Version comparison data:

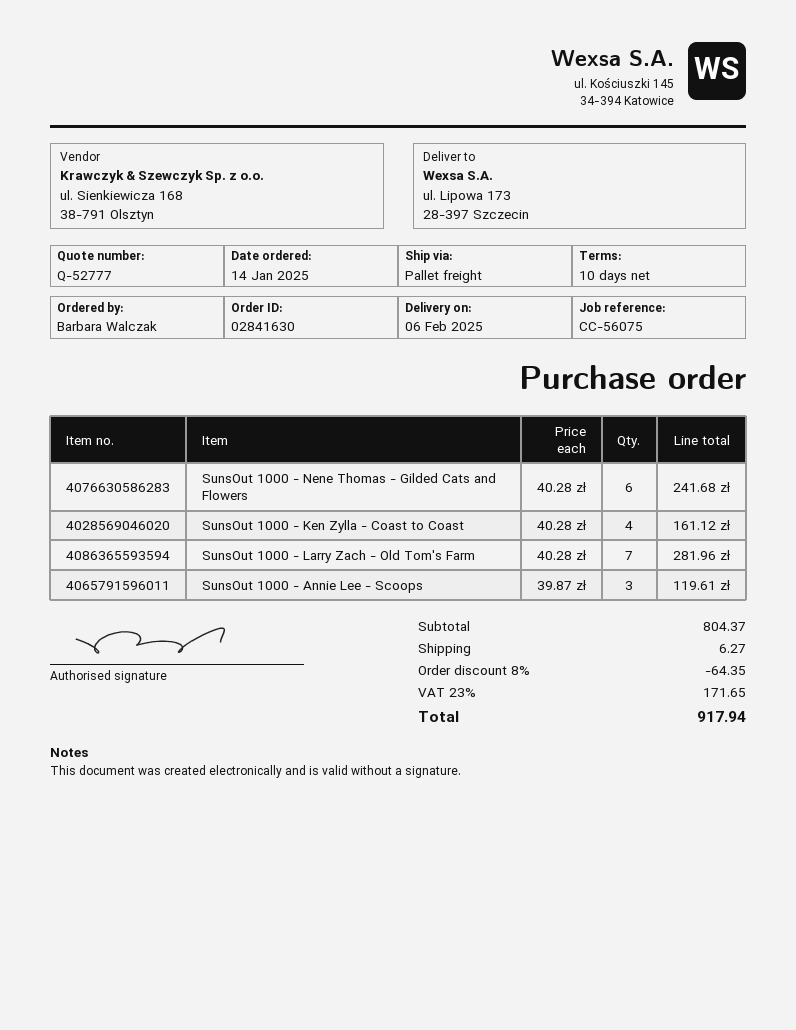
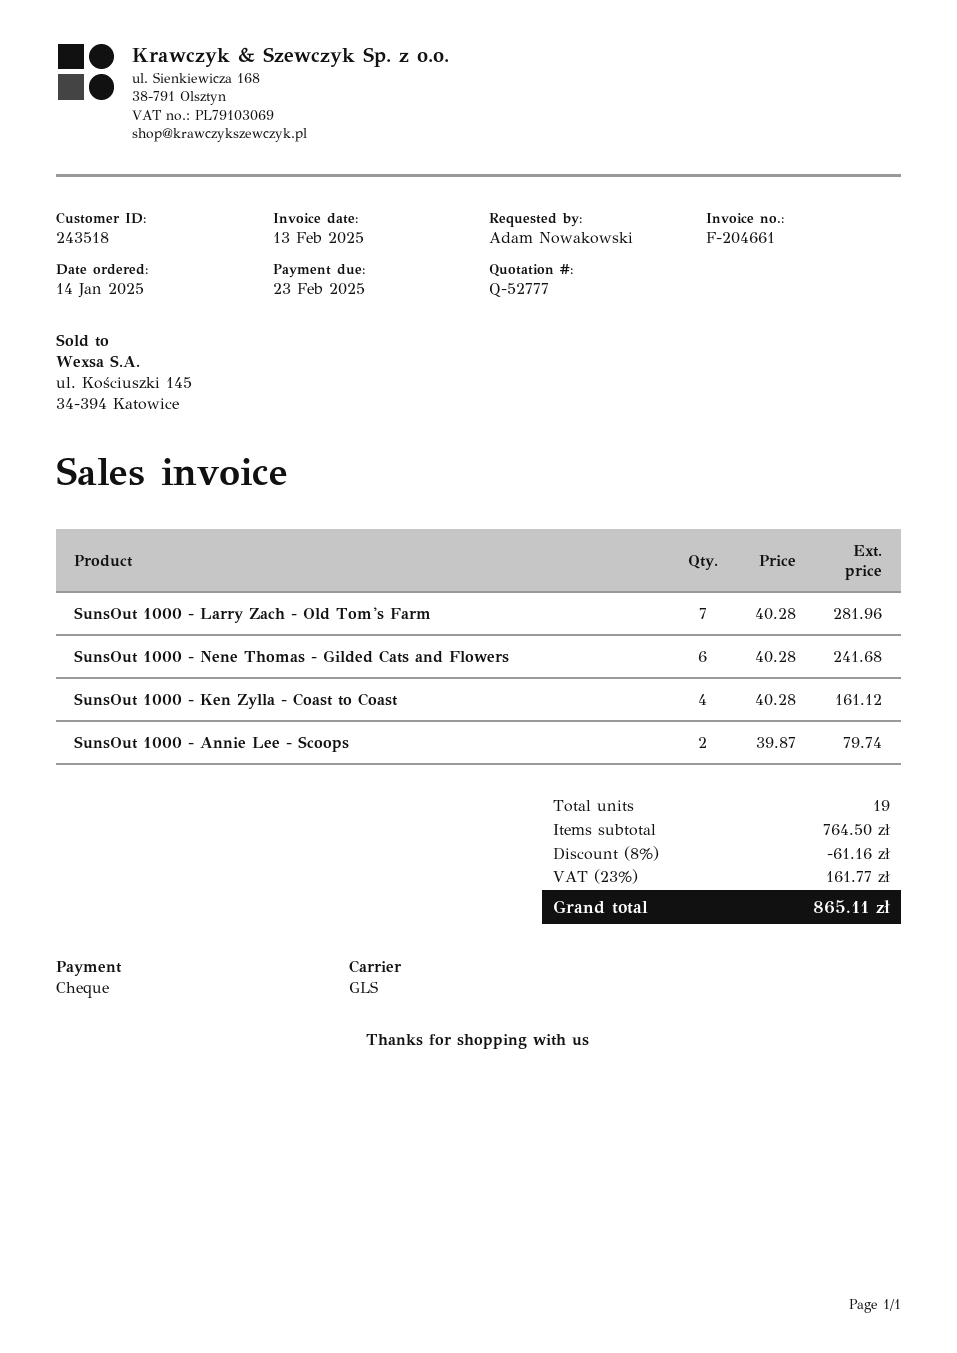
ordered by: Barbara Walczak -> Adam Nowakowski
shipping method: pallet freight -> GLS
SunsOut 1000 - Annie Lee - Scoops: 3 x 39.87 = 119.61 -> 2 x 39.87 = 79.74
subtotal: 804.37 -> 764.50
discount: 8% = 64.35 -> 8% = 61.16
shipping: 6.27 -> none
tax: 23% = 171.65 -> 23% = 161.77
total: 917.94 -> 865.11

--- Problem details ---
Show all lines in the entries above where the string "shipping" appears.

--- Task solution ---
shipping method: pallet freight -> GLS
shipping: 6.27 -> none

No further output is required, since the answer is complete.